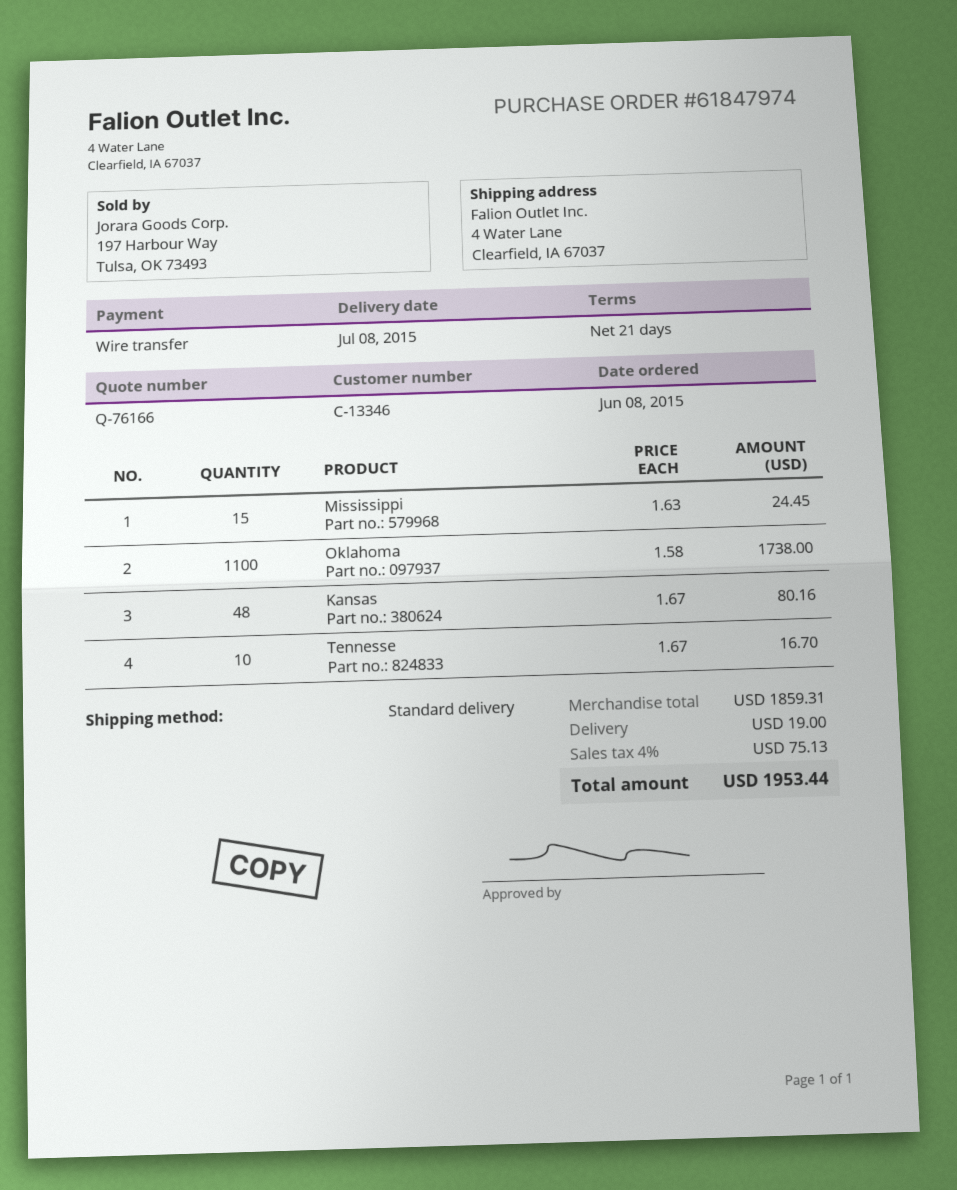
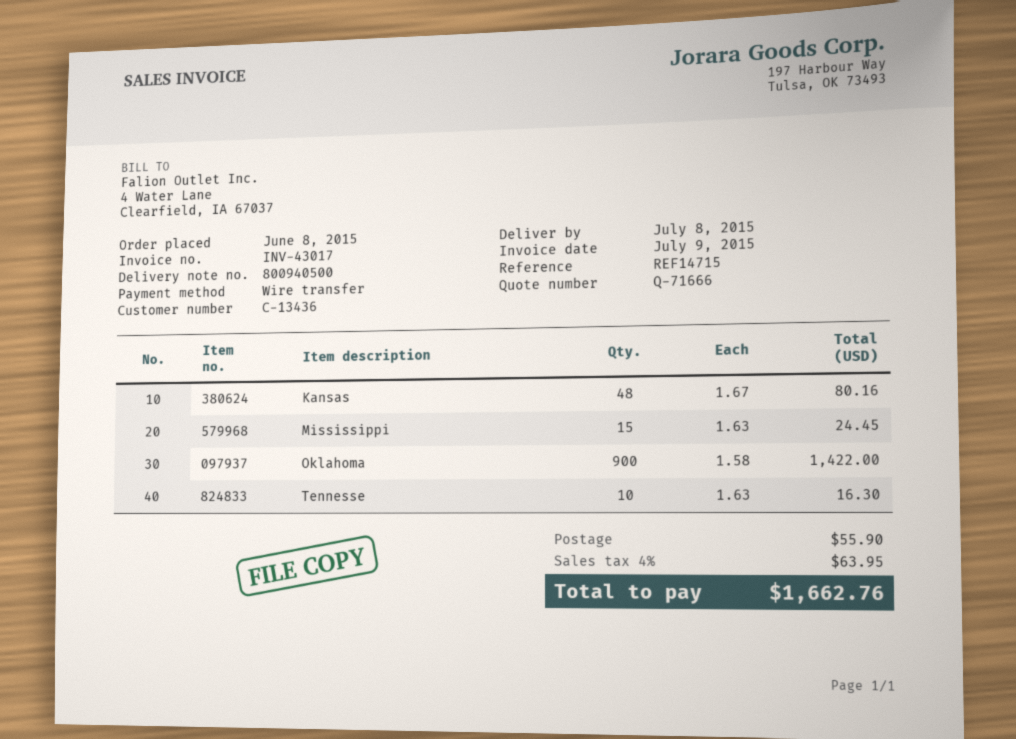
quote number: Q-76166 -> Q-71666
customer number: C-13346 -> C-13436
Oklahoma: 1100 x 1.58 = 1738.00 -> 900 x 1.58 = 1422.00
Tennesse: 10 x 1.67 = 16.70 -> 10 x 1.63 = 16.30
shipping: 19.00 -> 55.90
tax: 4% = 75.13 -> 4% = 63.95
total: 1953.44 -> 1662.76

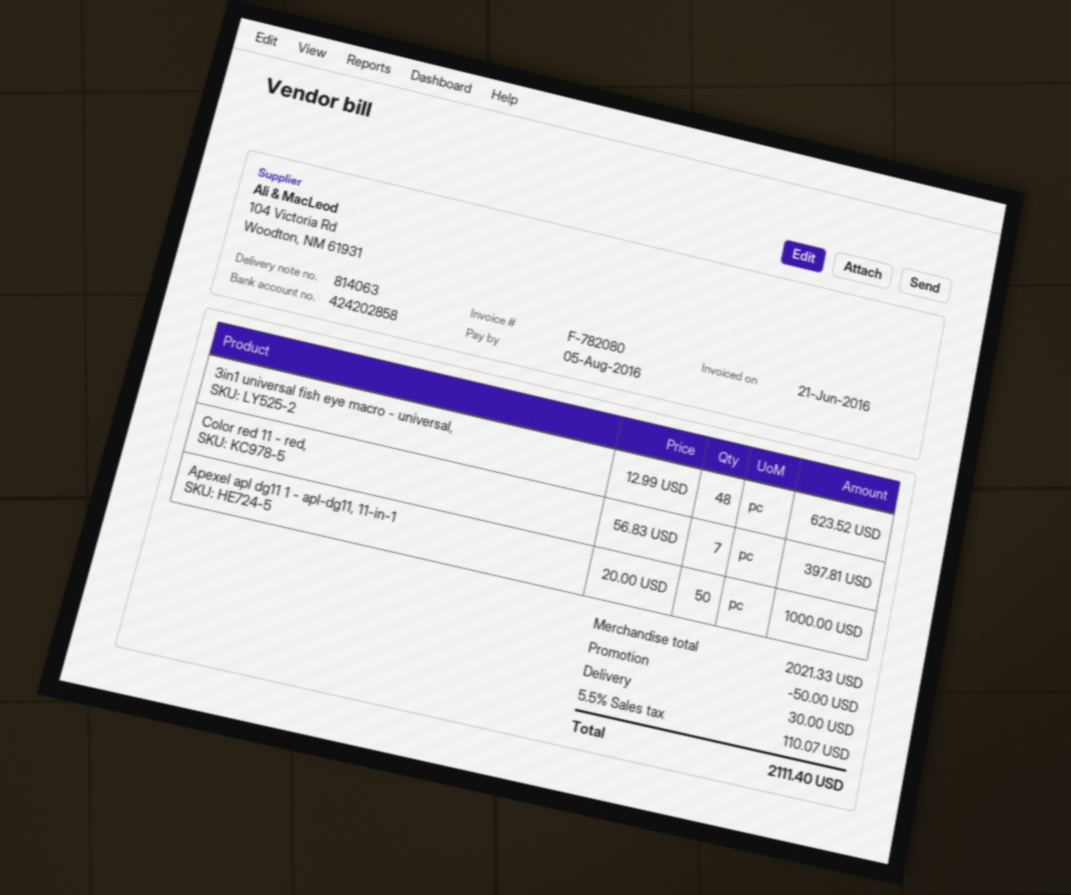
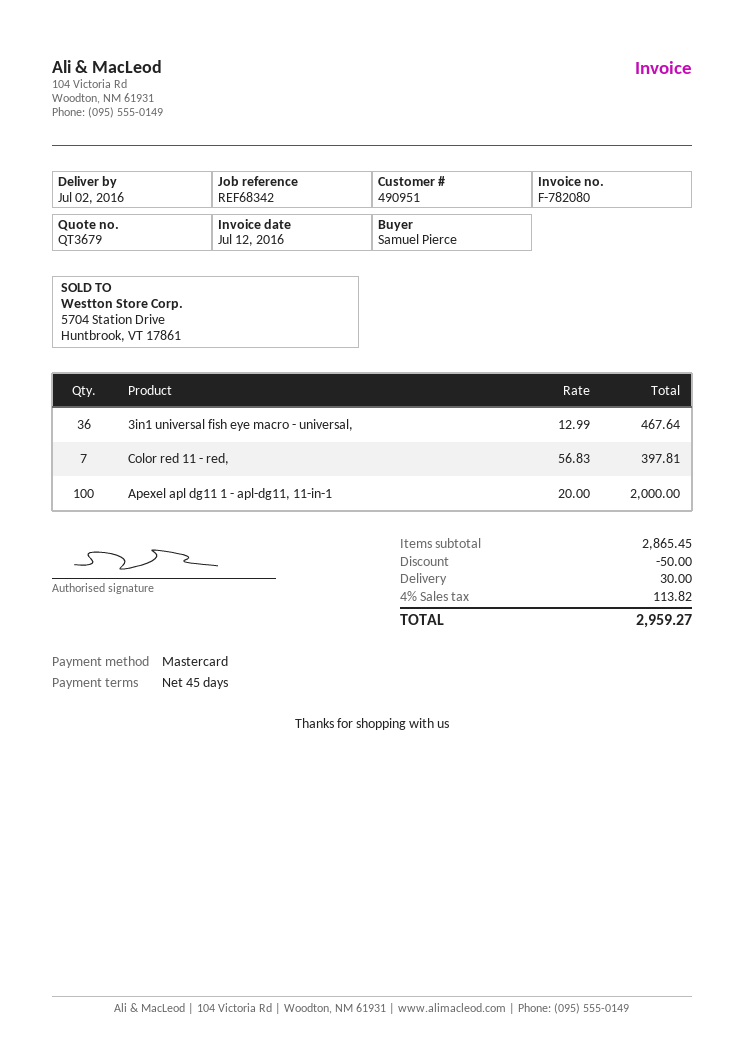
invoice date: 2016-06-21 -> 2016-07-12
3in1 universal fish eye macro - universal,: 48 x 12.99 = 623.52 -> 36 x 12.99 = 467.64
Apexel apl dg11 1 - apl-dg11, 11-in-1: 50 x 20.00 = 1000.00 -> 100 x 20.00 = 2000.00
subtotal: 2021.33 -> 2865.45
tax: 5.5% = 110.07 -> 4% = 113.82
total: 2111.40 -> 2959.27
____
▶ [What is required] Repeat the records verbatim, excluding pictures.

▶ [Solution to this task]
quote number: Q-76166 -> Q-71666
customer number: C-13346 -> C-13436
Oklahoma: 1100 x 1.58 = 1738.00 -> 900 x 1.58 = 1422.00
Tennesse: 10 x 1.67 = 16.70 -> 10 x 1.63 = 16.30
shipping: 19.00 -> 55.90
tax: 4% = 75.13 -> 4% = 63.95
total: 1953.44 -> 1662.76

invoice date: 2016-06-21 -> 2016-07-12
3in1 universal fish eye macro - universal,: 48 x 12.99 = 623.52 -> 36 x 12.99 = 467.64
Apexel apl dg11 1 - apl-dg11, 11-in-1: 50 x 20.00 = 1000.00 -> 100 x 20.00 = 2000.00
subtotal: 2021.33 -> 2865.45
tax: 5.5% = 110.07 -> 4% = 113.82
total: 2111.40 -> 2959.27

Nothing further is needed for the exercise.